## Exercise aim:
What you return should be the exact lines from the one with "text: границы ->" to the end of the records below, both included, and no pictures.

[Web document revisions]

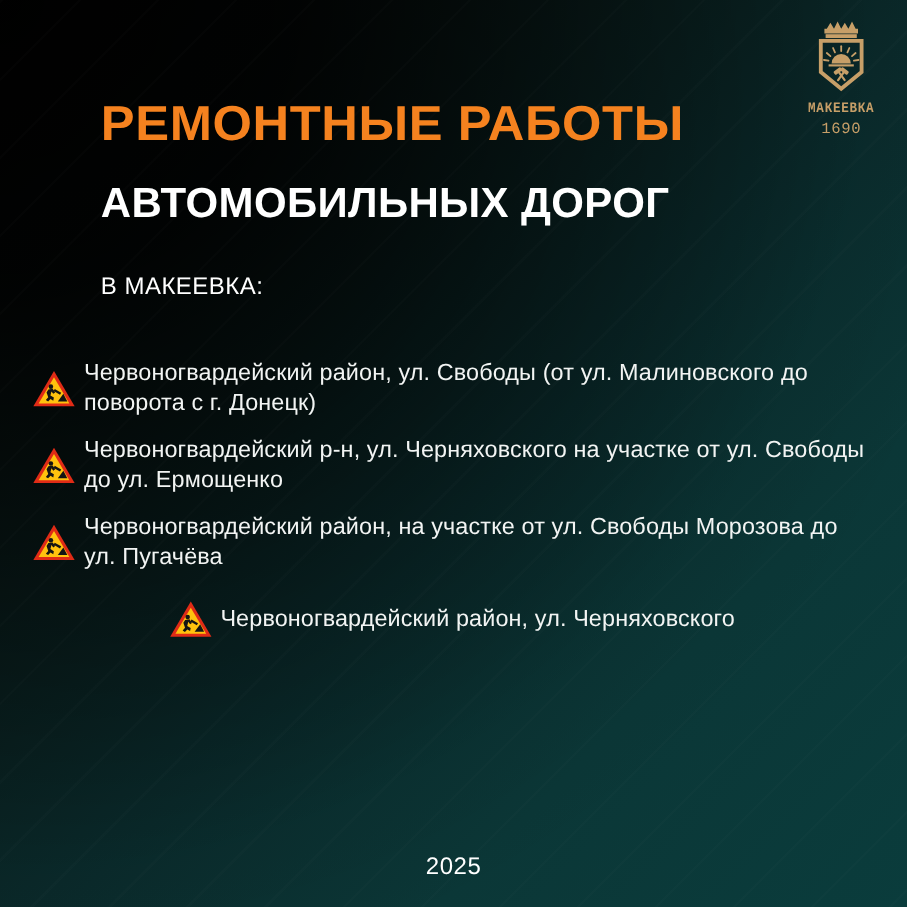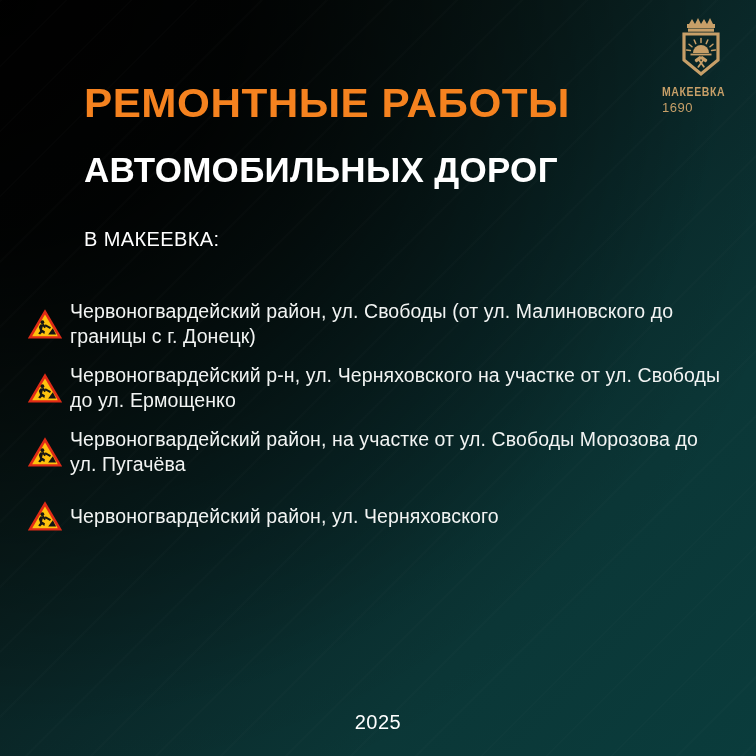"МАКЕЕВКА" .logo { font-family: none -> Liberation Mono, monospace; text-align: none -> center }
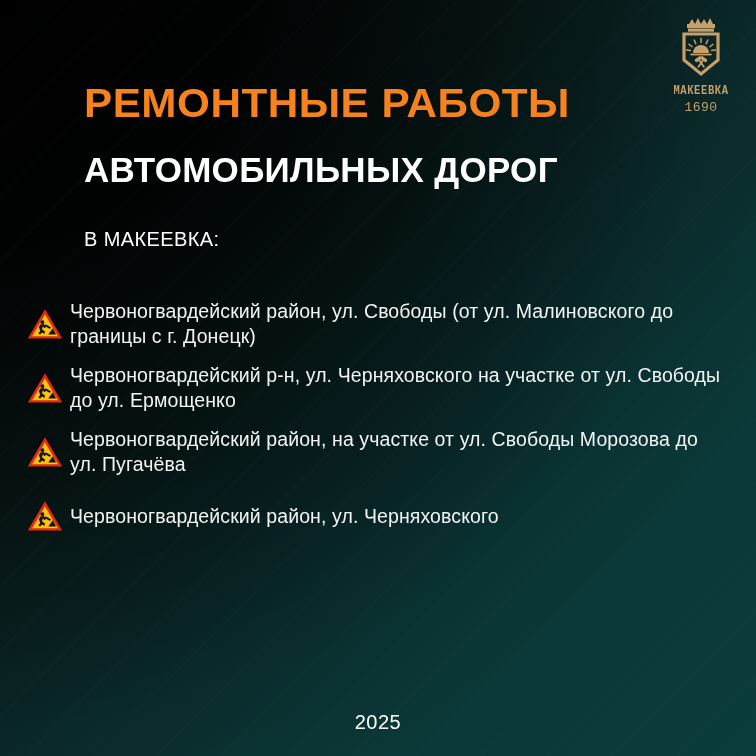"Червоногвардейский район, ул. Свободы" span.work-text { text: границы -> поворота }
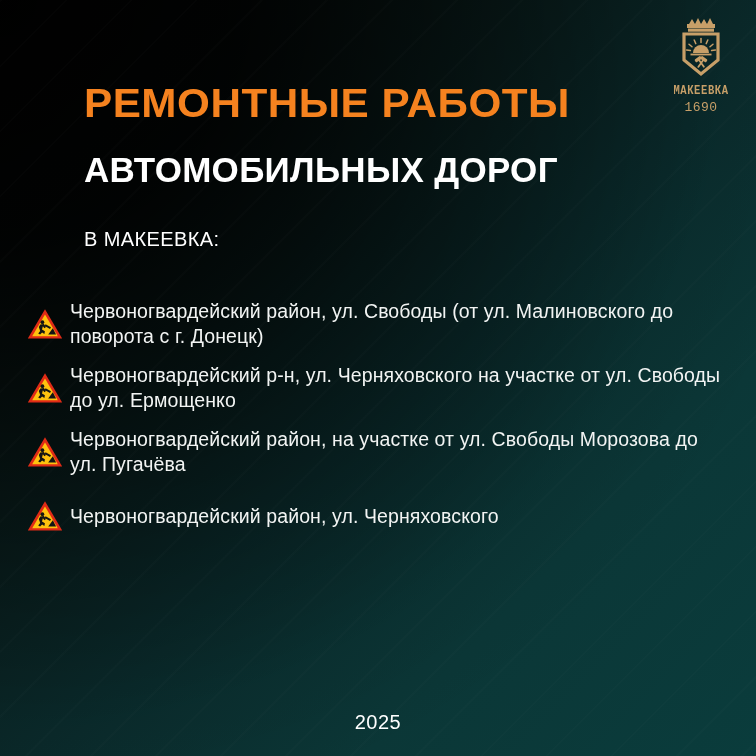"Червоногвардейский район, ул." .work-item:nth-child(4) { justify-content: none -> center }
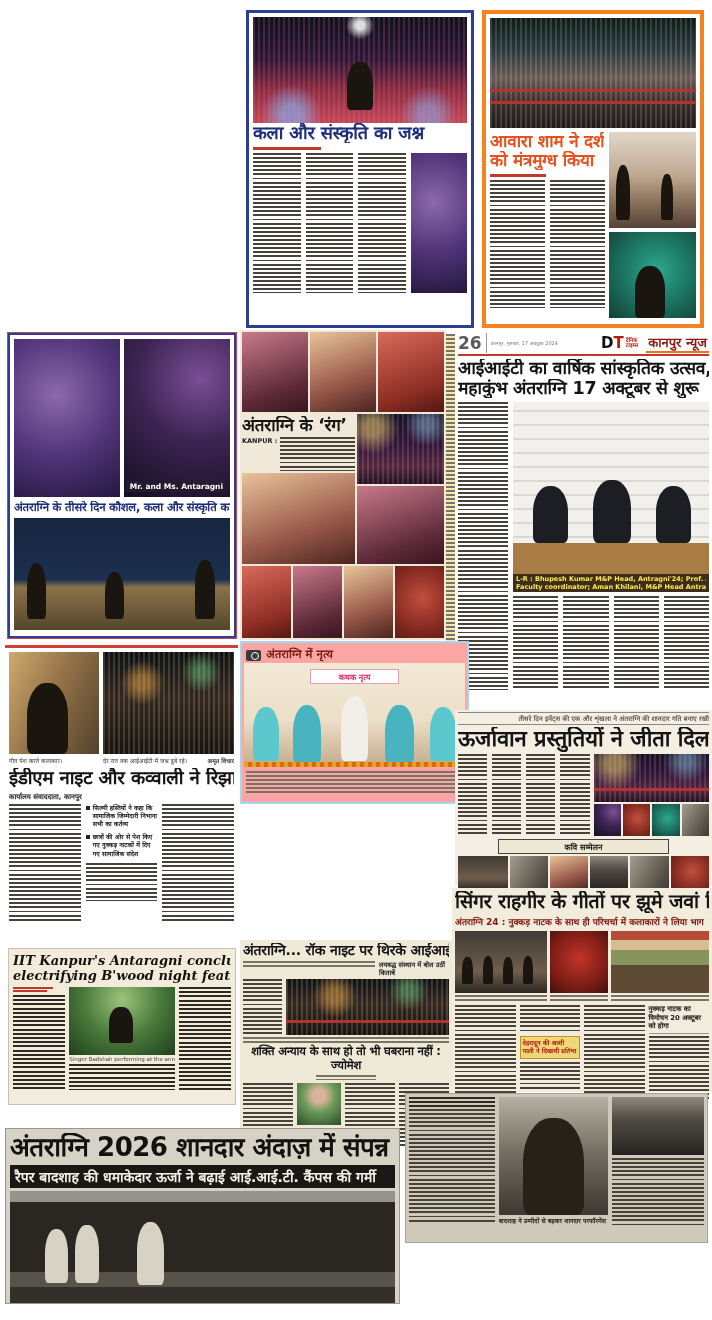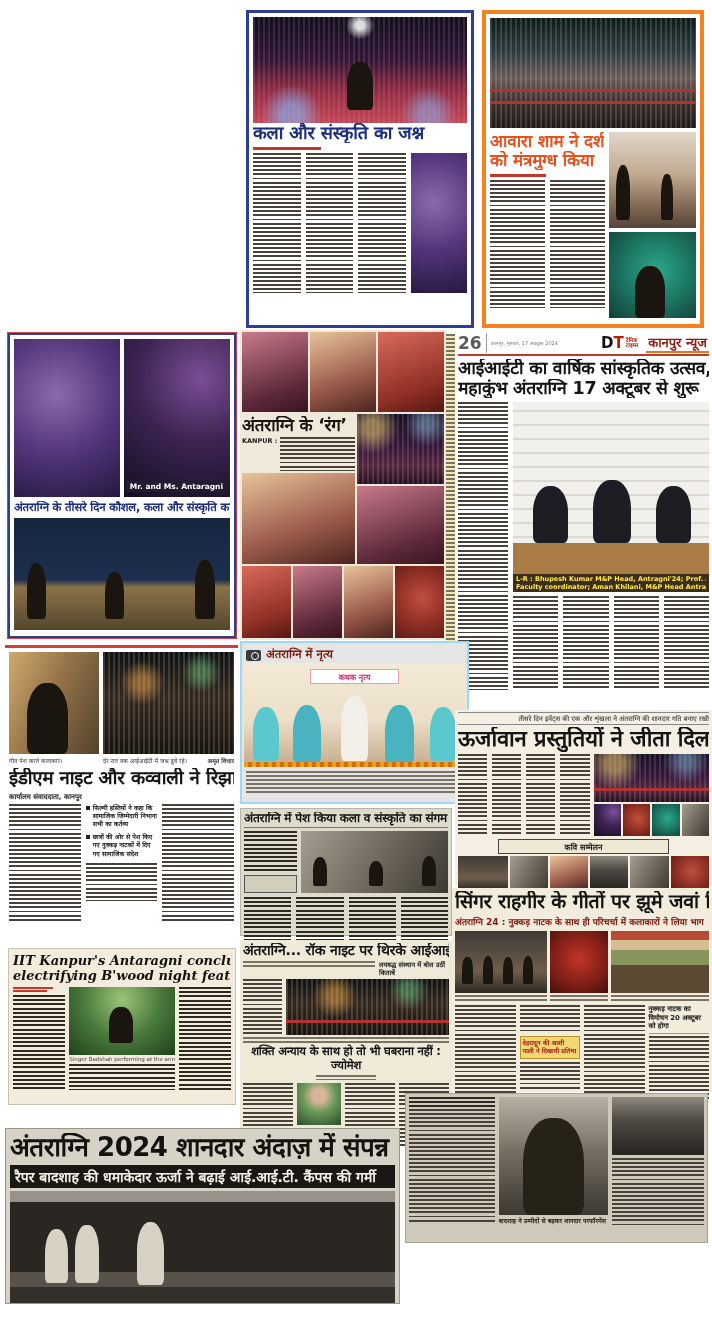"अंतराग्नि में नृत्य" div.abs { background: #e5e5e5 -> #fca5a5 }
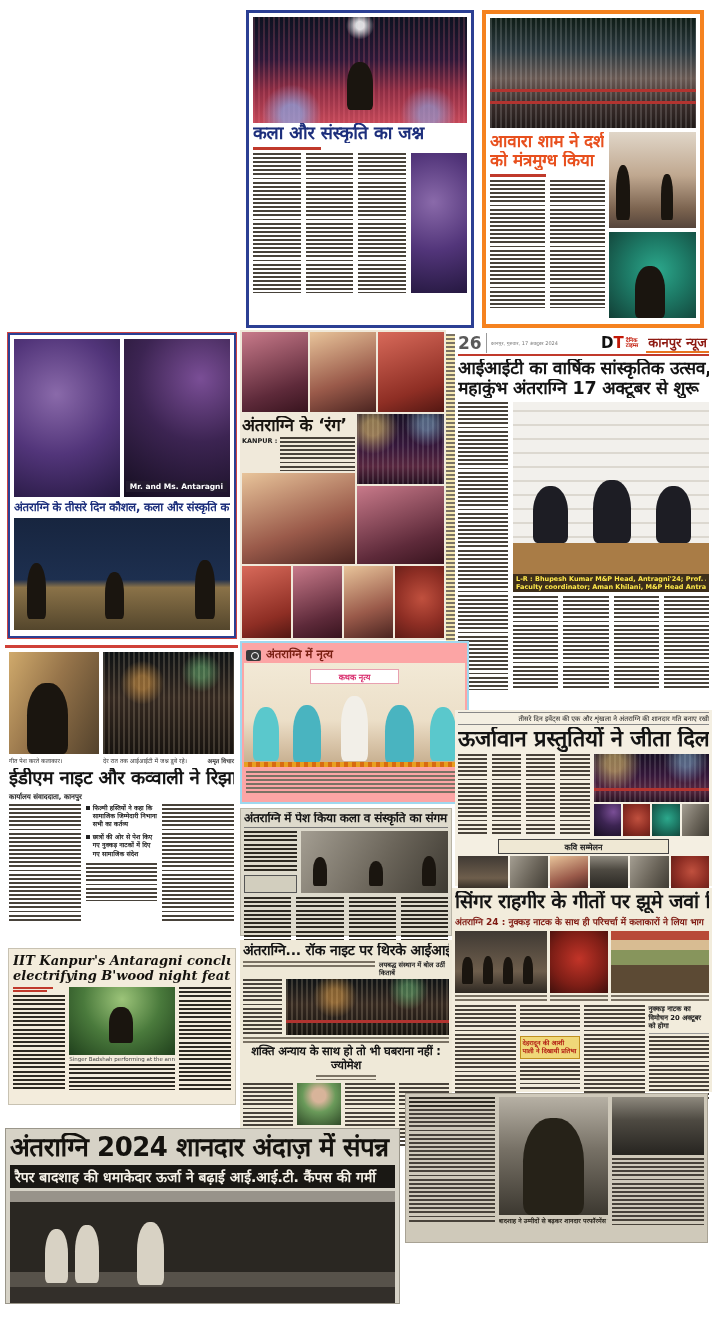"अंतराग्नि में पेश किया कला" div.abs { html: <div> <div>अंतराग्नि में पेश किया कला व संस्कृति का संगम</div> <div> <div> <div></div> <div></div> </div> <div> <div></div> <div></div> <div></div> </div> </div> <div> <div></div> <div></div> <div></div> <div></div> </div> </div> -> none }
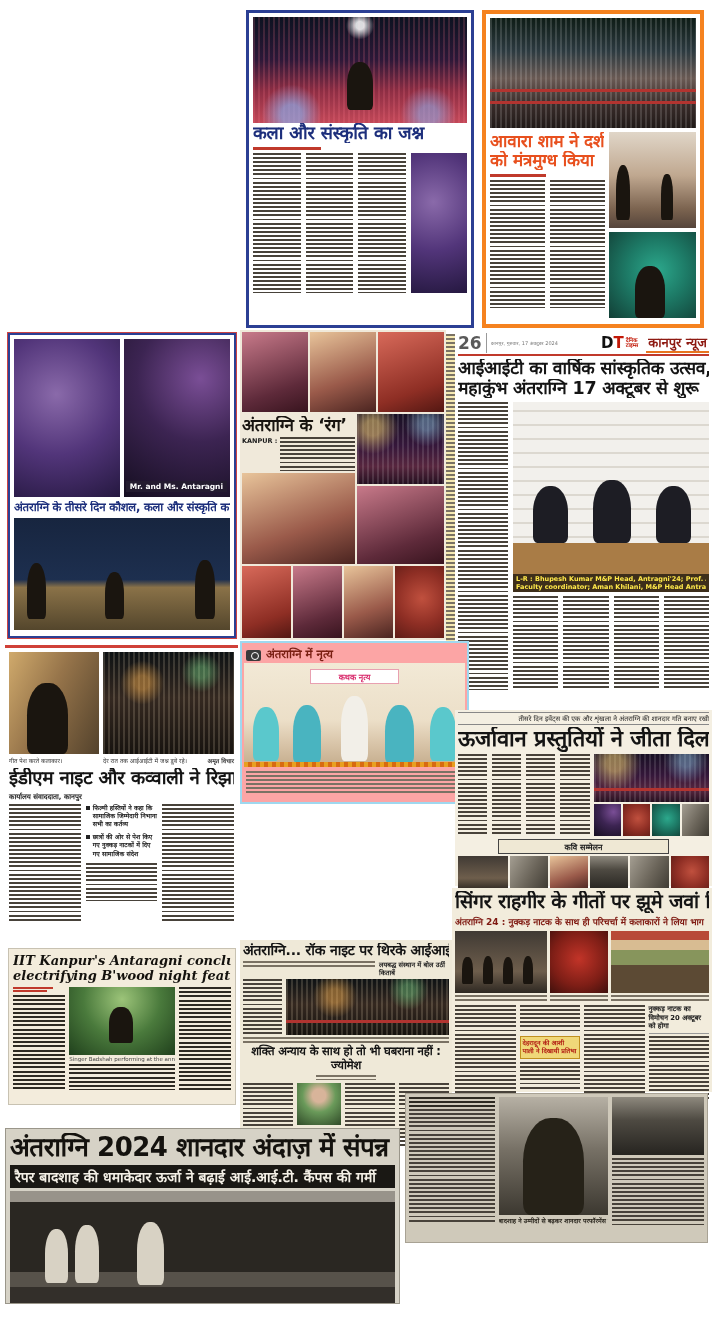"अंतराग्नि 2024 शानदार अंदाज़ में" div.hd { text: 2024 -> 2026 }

## Answer to the problem:
"Червоногвардейский район, ул. Свободы" span.work-text { text: границы -> поворота }
"Червоногвардейский район, ул." .work-item:nth-child(4) { justify-content: none -> center }
"अंतराग्नि में नृत्य" div.abs { background: #e5e5e5 -> #fca5a5 }
"अंतराग्नि में पेश किया कला" div.abs { html: <div> <div>अंतराग्नि में पेश किया कला व संस्कृति का संगम</div> <div> <div> <div></div> <div></div> </div> <div> <div></div> <div></div> <div></div> </div> </div> <div> <div></div> <div></div> <div></div> <div></div> </div> </div> -> none }
"अंतराग्नि 2024 शानदार अंदाज़ में" div.hd { text: 2024 -> 2026 }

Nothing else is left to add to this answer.